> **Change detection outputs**
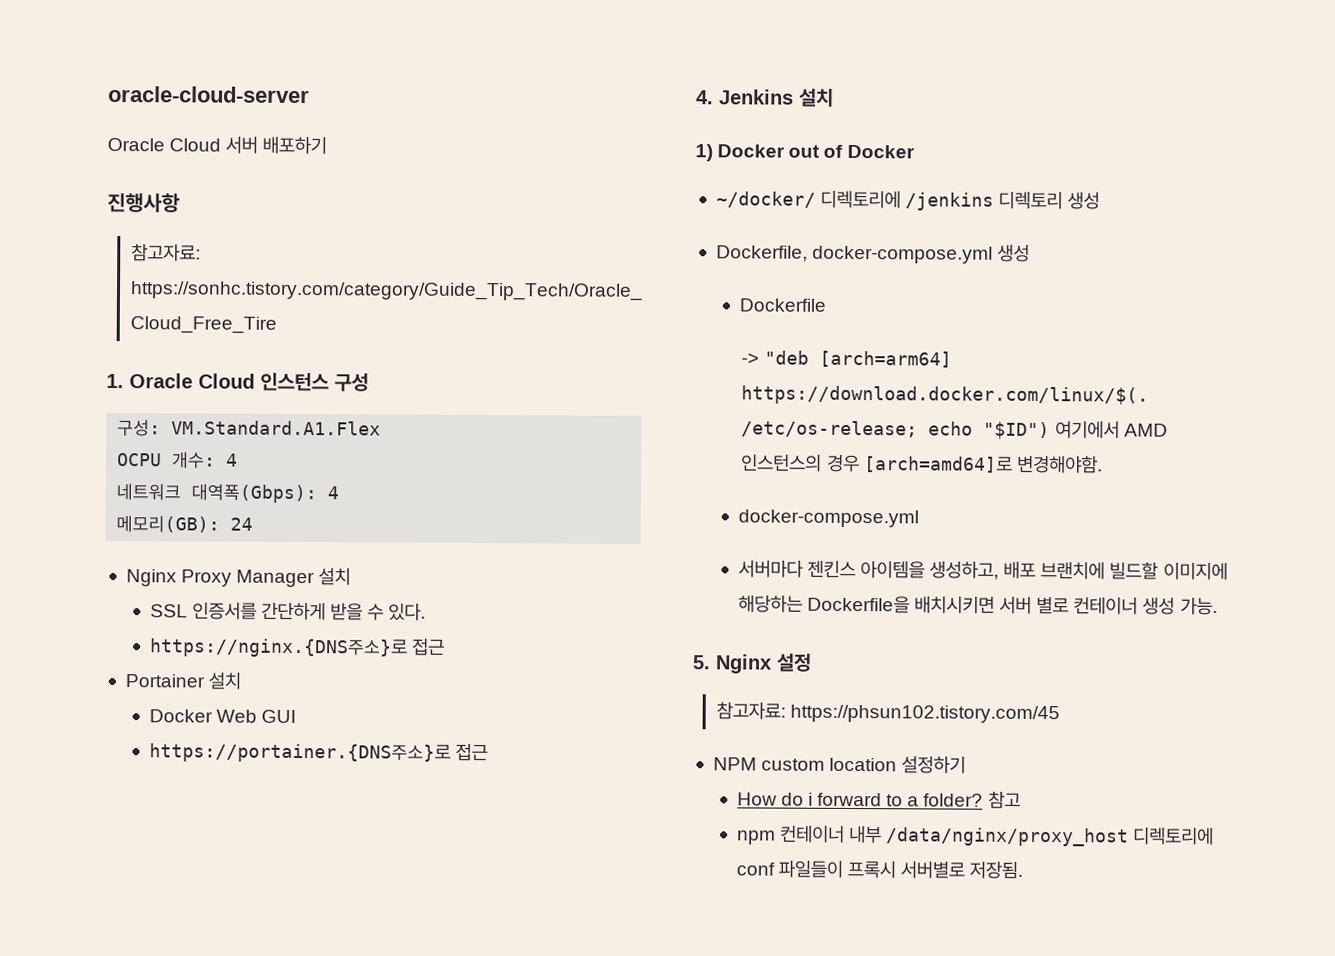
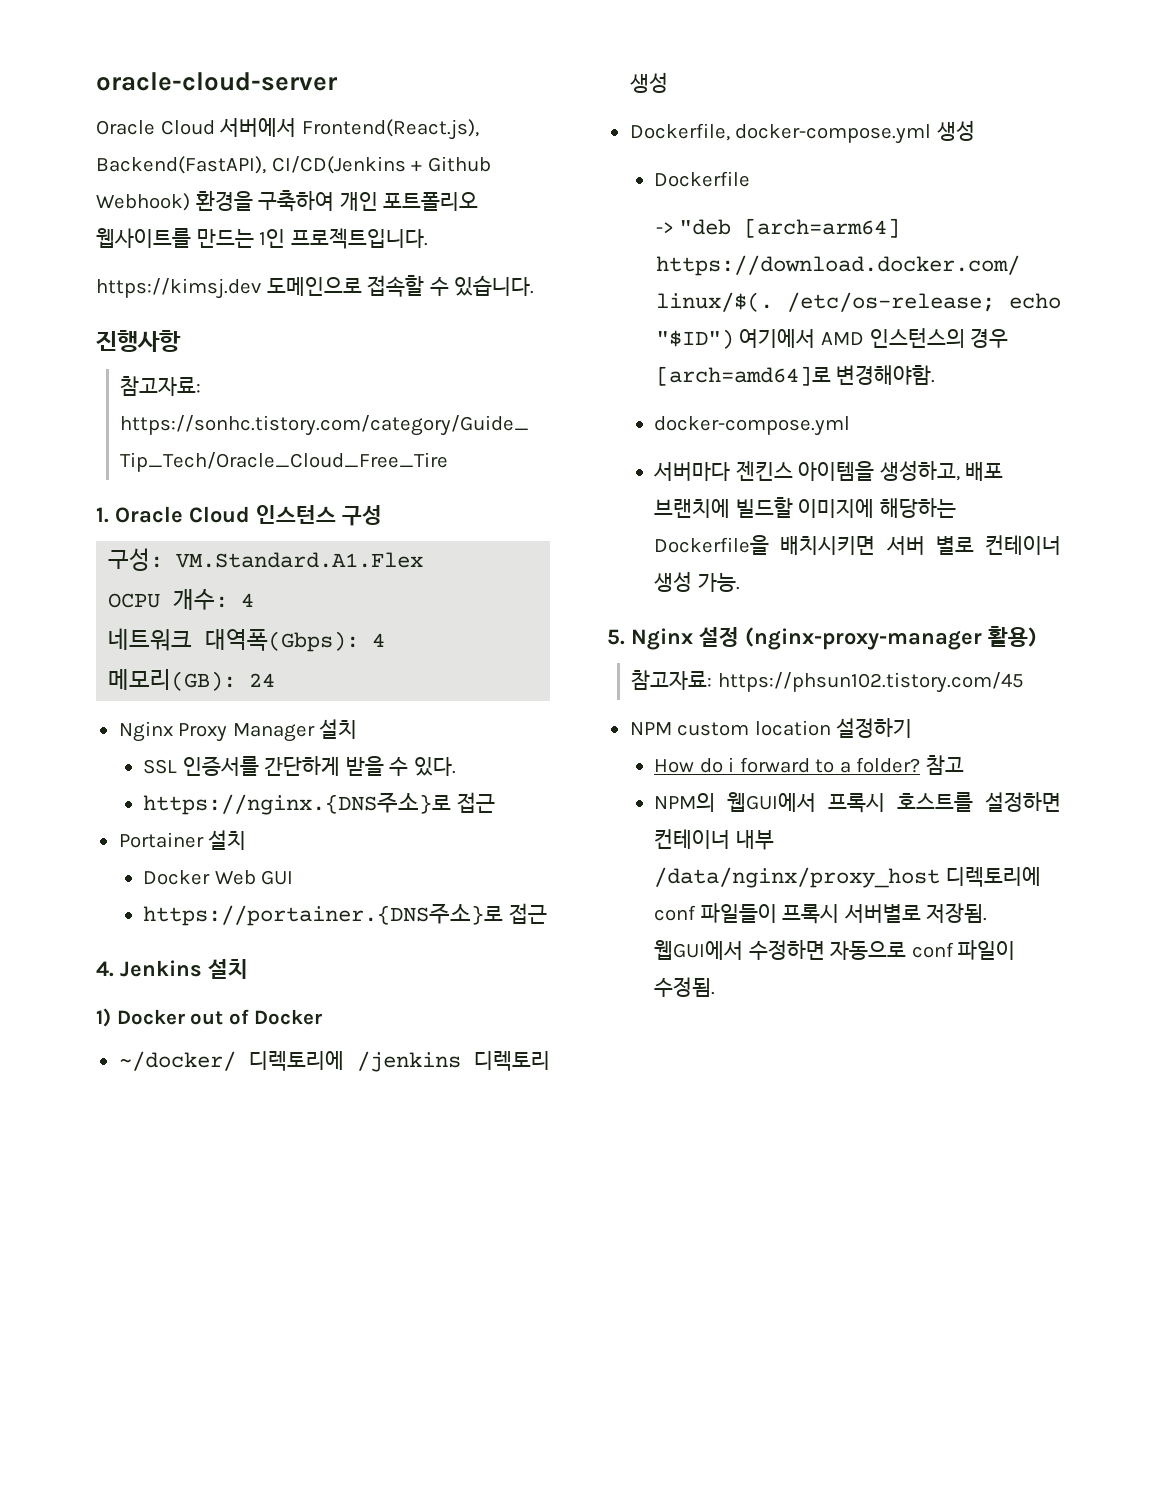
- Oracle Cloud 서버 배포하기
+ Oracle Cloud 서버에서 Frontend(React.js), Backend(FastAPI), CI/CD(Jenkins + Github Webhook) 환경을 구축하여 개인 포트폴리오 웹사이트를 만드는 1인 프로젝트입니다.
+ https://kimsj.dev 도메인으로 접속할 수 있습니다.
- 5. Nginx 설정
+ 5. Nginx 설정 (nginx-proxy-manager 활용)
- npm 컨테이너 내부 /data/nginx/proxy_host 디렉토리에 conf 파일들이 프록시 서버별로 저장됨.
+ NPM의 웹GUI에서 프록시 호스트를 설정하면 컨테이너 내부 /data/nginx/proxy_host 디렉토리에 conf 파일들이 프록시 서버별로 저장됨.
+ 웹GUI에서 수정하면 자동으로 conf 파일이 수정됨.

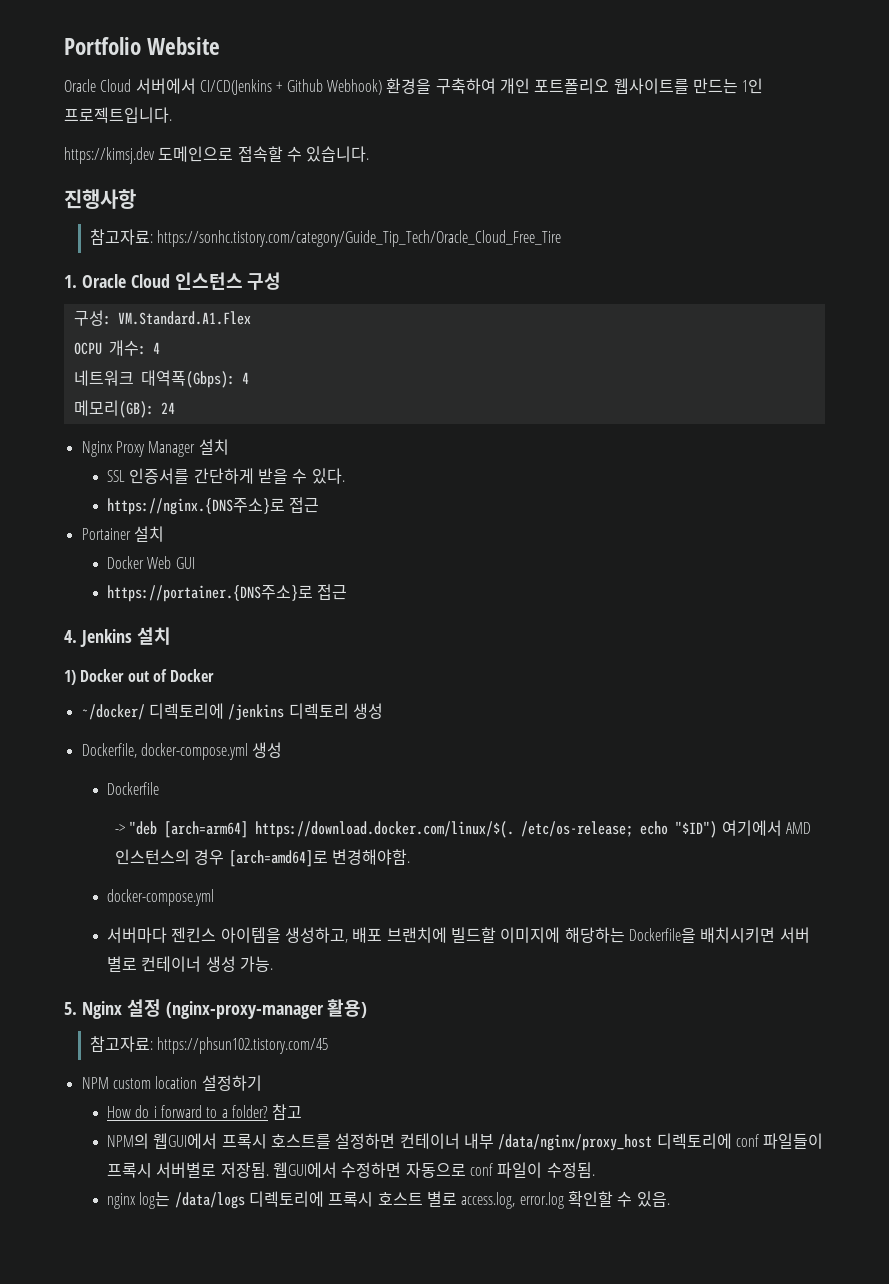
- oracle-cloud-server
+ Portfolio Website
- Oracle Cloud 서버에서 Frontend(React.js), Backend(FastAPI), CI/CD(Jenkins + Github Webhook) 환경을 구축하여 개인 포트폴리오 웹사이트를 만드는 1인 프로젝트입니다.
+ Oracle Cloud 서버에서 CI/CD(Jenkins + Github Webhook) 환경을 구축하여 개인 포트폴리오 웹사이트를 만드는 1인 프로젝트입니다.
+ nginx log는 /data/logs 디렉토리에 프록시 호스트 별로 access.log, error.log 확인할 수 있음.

--

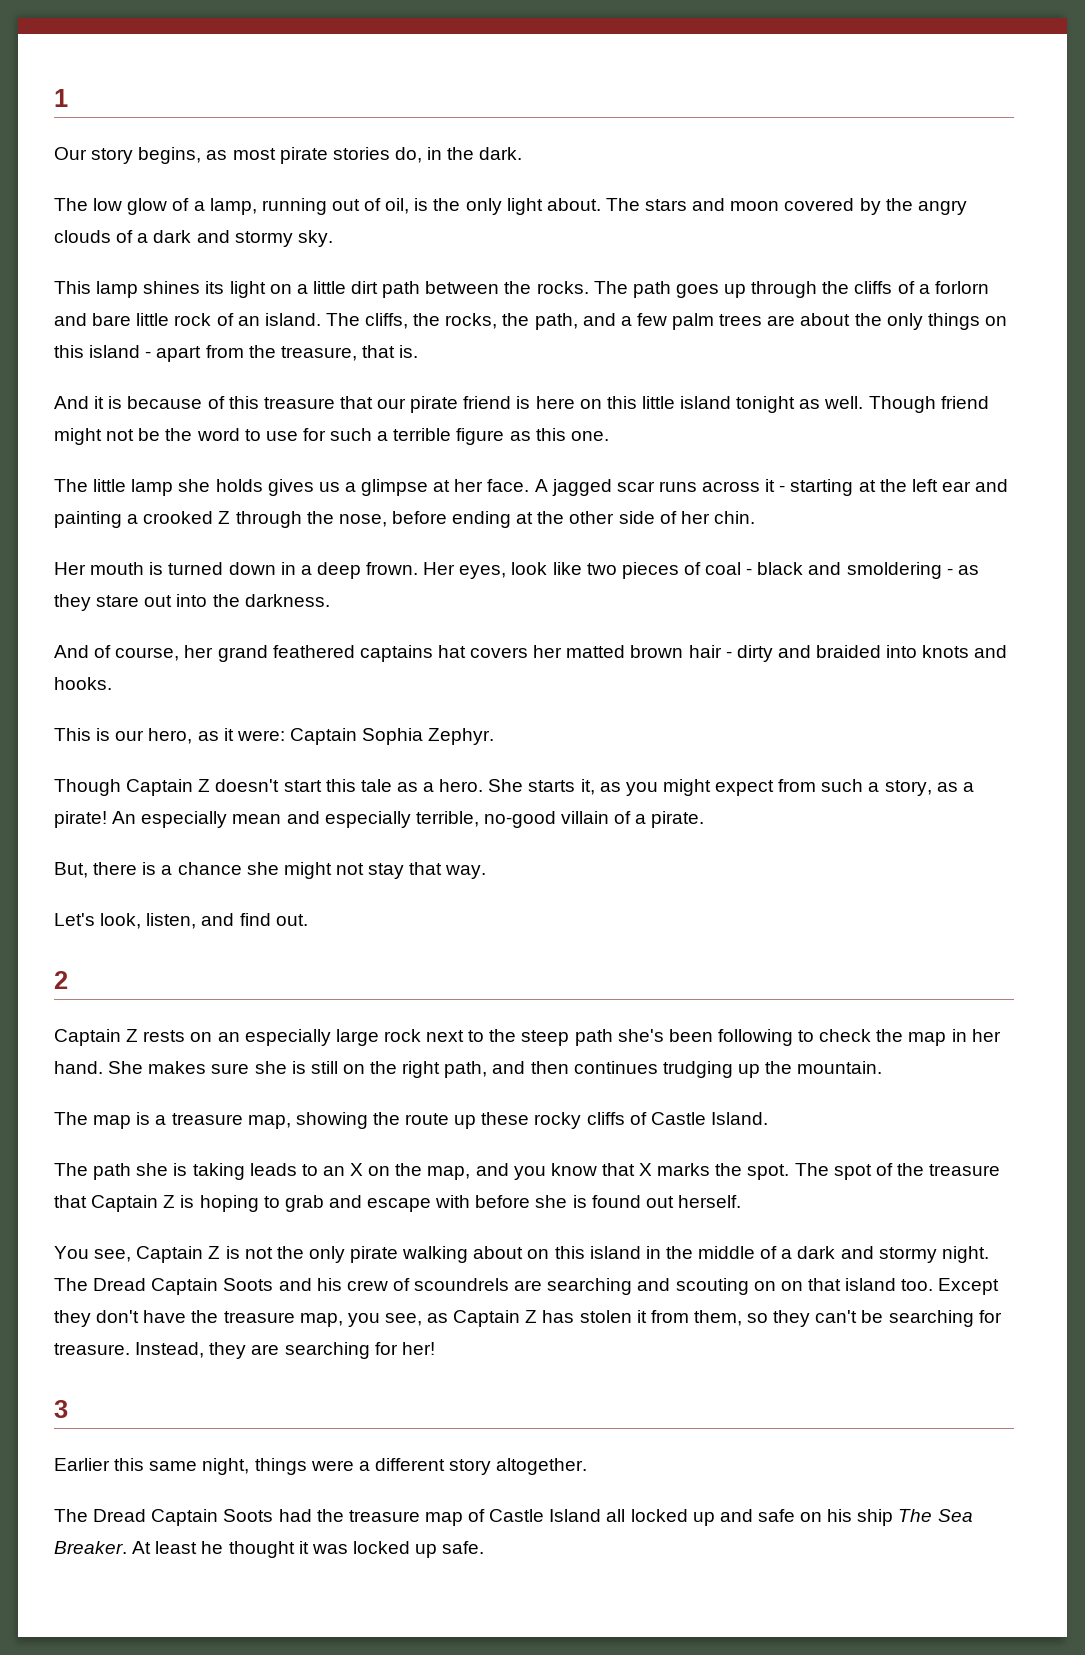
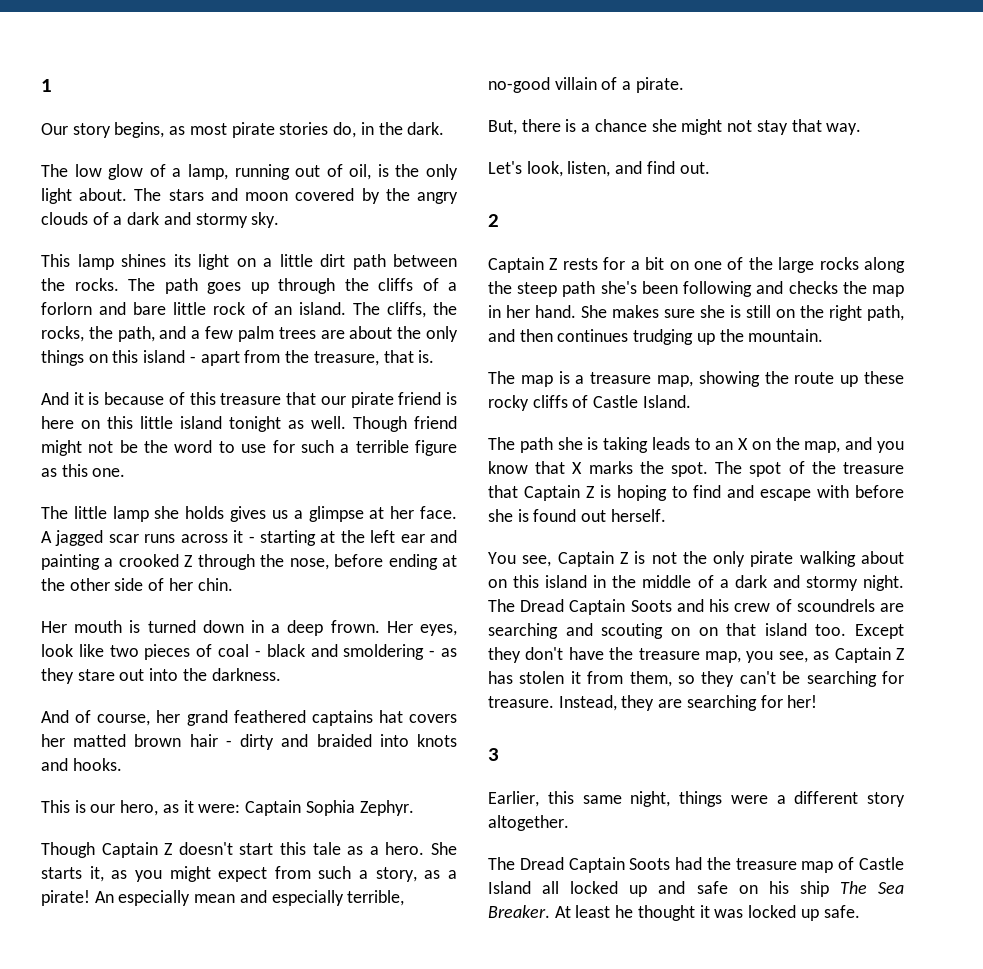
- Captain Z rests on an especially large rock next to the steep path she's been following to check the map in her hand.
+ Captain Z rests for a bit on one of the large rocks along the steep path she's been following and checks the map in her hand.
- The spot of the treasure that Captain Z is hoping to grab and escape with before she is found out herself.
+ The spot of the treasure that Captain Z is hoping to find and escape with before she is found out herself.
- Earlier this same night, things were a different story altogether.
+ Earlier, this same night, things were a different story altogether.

* * *

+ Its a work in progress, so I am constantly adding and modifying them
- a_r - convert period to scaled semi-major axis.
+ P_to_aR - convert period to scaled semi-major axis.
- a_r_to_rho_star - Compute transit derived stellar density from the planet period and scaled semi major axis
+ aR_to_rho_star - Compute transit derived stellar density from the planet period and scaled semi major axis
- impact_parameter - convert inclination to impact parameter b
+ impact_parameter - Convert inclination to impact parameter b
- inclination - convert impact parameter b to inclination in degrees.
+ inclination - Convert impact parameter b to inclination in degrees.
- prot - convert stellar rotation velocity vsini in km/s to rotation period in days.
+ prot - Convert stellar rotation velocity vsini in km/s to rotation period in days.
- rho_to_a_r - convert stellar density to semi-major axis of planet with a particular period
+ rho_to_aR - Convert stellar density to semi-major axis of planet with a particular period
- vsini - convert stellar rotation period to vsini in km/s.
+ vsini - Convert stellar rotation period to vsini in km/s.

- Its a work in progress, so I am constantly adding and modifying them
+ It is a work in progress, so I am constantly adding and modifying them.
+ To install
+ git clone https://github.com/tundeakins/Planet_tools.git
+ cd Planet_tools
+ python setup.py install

> **What the task requires**
Look through the entries above and quote exactly the lines from the line with "- prot - convert" to the line with "- rho_to_a_r - convert", counting both of those lines.

> **Solution**
- prot - convert stellar rotation velocity vsini in km/s to rotation period in days.
+ prot - Convert stellar rotation velocity vsini in km/s to rotation period in days.
- rho_to_a_r - convert stellar density to semi-major axis of planet with a particular period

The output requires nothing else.